EXERCISE DIRECTIONS.
In the material below, find each line with the word "spar" and list it.

MATERIAL FOR THIS TASK.
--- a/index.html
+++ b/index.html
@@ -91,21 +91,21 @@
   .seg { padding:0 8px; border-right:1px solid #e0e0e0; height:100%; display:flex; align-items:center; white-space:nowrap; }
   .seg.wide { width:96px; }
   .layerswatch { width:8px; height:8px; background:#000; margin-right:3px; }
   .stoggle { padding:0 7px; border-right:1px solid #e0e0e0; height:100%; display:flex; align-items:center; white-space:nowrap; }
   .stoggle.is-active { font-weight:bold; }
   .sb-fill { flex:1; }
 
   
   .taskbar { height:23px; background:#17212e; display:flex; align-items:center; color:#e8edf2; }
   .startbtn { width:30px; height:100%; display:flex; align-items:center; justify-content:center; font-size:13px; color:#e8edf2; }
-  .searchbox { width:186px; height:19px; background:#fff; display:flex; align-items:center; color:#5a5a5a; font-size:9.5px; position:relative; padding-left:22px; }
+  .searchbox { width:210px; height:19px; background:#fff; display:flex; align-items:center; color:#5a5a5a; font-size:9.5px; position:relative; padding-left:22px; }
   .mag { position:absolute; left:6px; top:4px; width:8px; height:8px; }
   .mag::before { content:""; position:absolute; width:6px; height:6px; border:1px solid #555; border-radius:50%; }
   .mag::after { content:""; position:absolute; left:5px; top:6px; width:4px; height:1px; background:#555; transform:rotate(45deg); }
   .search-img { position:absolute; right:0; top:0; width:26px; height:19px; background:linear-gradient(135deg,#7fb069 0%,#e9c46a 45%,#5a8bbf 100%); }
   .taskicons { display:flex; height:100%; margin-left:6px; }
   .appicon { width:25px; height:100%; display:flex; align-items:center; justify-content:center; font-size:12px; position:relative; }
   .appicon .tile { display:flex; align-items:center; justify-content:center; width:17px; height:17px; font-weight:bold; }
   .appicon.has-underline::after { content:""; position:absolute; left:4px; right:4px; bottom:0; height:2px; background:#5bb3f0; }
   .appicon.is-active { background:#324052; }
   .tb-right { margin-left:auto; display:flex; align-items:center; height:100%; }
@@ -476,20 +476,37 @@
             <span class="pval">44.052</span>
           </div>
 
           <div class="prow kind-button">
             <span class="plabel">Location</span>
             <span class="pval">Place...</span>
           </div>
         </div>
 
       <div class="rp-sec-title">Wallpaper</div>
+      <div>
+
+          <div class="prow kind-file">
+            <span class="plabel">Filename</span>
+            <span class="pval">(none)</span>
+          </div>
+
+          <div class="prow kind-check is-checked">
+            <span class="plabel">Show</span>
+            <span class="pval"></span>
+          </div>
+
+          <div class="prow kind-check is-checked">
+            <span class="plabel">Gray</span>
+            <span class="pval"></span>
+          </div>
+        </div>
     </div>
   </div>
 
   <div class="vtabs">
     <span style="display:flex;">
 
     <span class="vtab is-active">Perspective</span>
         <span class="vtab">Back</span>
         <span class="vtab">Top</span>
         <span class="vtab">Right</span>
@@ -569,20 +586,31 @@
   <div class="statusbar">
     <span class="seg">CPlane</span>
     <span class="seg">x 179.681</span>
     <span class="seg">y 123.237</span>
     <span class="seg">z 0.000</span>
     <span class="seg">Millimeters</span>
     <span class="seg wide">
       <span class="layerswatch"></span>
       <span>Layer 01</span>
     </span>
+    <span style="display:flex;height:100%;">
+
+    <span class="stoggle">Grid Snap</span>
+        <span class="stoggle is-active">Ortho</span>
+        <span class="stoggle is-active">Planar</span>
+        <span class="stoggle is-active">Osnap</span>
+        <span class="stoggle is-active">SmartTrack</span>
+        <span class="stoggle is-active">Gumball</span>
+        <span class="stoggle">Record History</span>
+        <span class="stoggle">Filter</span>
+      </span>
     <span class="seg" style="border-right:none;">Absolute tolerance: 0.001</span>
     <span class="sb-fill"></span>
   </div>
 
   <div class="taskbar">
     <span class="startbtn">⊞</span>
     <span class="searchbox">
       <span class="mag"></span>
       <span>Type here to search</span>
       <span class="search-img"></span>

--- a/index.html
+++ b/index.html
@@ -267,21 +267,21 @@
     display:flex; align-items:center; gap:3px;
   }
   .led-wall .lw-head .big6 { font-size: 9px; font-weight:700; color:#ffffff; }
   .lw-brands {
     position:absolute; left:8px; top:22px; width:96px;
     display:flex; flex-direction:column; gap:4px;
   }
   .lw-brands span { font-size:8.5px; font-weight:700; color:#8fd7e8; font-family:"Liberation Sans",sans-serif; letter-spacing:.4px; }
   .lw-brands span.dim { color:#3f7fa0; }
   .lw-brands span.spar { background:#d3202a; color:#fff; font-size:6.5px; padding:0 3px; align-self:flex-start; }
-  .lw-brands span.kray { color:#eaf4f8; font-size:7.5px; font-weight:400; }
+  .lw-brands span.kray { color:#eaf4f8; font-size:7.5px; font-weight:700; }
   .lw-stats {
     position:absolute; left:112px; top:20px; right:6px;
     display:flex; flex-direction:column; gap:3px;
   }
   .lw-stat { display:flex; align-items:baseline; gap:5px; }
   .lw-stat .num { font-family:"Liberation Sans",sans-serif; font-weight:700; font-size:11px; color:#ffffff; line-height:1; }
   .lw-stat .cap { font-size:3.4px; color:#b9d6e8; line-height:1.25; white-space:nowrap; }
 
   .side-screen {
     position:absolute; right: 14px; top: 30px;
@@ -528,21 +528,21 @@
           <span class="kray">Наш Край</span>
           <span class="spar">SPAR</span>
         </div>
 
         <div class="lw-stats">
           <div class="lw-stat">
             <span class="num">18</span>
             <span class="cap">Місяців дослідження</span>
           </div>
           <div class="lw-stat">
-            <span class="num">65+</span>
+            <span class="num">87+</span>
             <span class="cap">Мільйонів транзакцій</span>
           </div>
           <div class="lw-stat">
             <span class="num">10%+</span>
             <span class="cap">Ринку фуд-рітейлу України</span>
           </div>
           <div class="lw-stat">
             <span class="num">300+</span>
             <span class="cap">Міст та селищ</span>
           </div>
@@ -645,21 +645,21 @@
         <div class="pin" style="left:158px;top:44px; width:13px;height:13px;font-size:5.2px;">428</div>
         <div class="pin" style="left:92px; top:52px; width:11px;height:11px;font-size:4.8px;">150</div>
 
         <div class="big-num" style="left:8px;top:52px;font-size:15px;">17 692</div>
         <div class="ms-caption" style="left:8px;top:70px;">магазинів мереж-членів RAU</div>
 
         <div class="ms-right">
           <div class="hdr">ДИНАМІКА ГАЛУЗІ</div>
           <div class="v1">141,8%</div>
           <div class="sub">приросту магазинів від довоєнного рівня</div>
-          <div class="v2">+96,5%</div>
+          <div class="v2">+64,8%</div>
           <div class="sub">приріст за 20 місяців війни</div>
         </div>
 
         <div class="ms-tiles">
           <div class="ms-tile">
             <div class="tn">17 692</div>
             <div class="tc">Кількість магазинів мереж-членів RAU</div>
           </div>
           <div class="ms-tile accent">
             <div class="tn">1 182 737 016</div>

WRITTEN SOLUTION.
   .lw-brands span.spar { background:#d3202a; color:#fff; font-size:6.5px; padding:0 3px; align-self:flex-start; }
           <span class="spar">SPAR</span>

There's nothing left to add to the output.